#### Work order:
Exact retyping of the data: please keep every word and drop each picture.

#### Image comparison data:
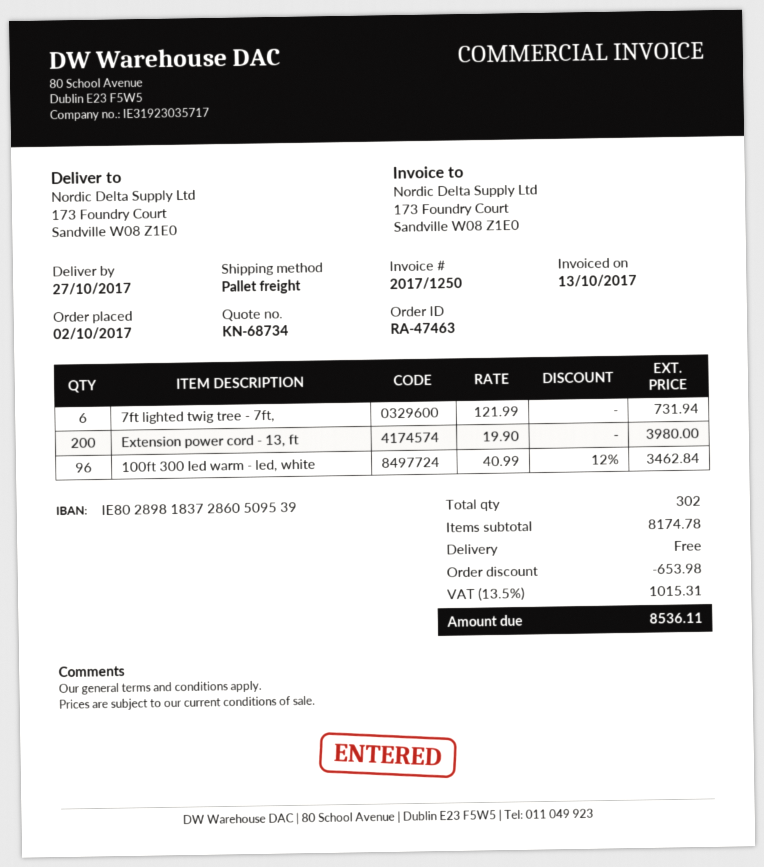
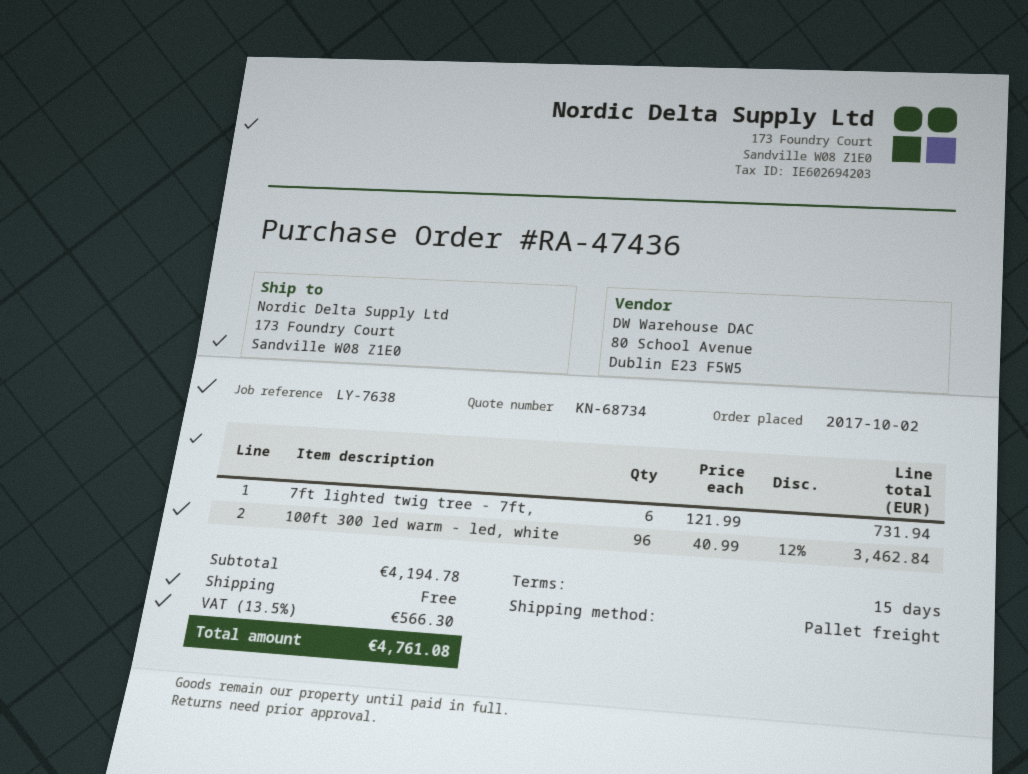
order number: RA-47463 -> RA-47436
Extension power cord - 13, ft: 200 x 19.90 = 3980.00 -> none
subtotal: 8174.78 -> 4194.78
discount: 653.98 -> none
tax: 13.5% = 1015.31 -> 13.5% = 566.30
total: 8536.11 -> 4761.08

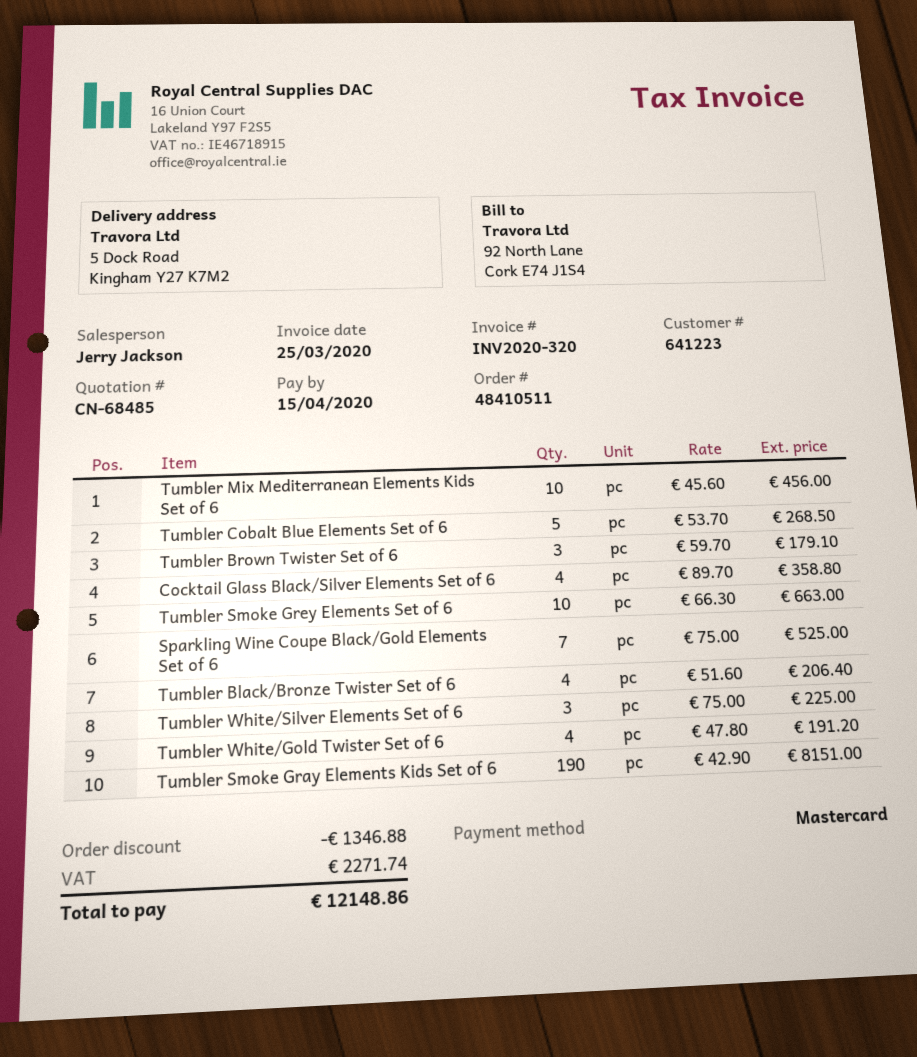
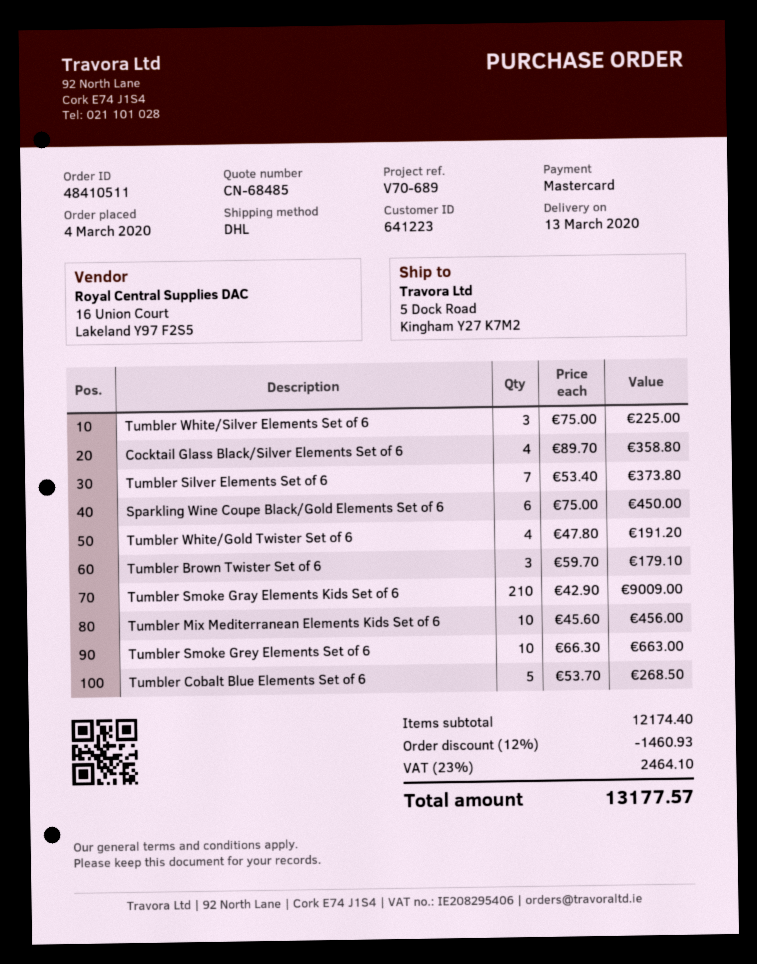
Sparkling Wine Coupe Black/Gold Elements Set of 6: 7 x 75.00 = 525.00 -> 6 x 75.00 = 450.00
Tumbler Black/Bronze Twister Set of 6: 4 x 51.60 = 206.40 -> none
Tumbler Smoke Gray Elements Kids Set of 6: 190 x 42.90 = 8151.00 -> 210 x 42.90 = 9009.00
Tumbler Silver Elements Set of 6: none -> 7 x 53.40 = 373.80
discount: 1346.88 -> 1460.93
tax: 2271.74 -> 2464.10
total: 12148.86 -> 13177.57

#### Exercise result:
order number: RA-47463 -> RA-47436
Extension power cord - 13, ft: 200 x 19.90 = 3980.00 -> none
subtotal: 8174.78 -> 4194.78
discount: 653.98 -> none
tax: 13.5% = 1015.31 -> 13.5% = 566.30
total: 8536.11 -> 4761.08

Sparkling Wine Coupe Black/Gold Elements Set of 6: 7 x 75.00 = 525.00 -> 6 x 75.00 = 450.00
Tumbler Black/Bronze Twister Set of 6: 4 x 51.60 = 206.40 -> none
Tumbler Smoke Gray Elements Kids Set of 6: 190 x 42.90 = 8151.00 -> 210 x 42.90 = 9009.00
Tumbler Silver Elements Set of 6: none -> 7 x 53.40 = 373.80
discount: 1346.88 -> 1460.93
tax: 2271.74 -> 2464.10
total: 12148.86 -> 13177.57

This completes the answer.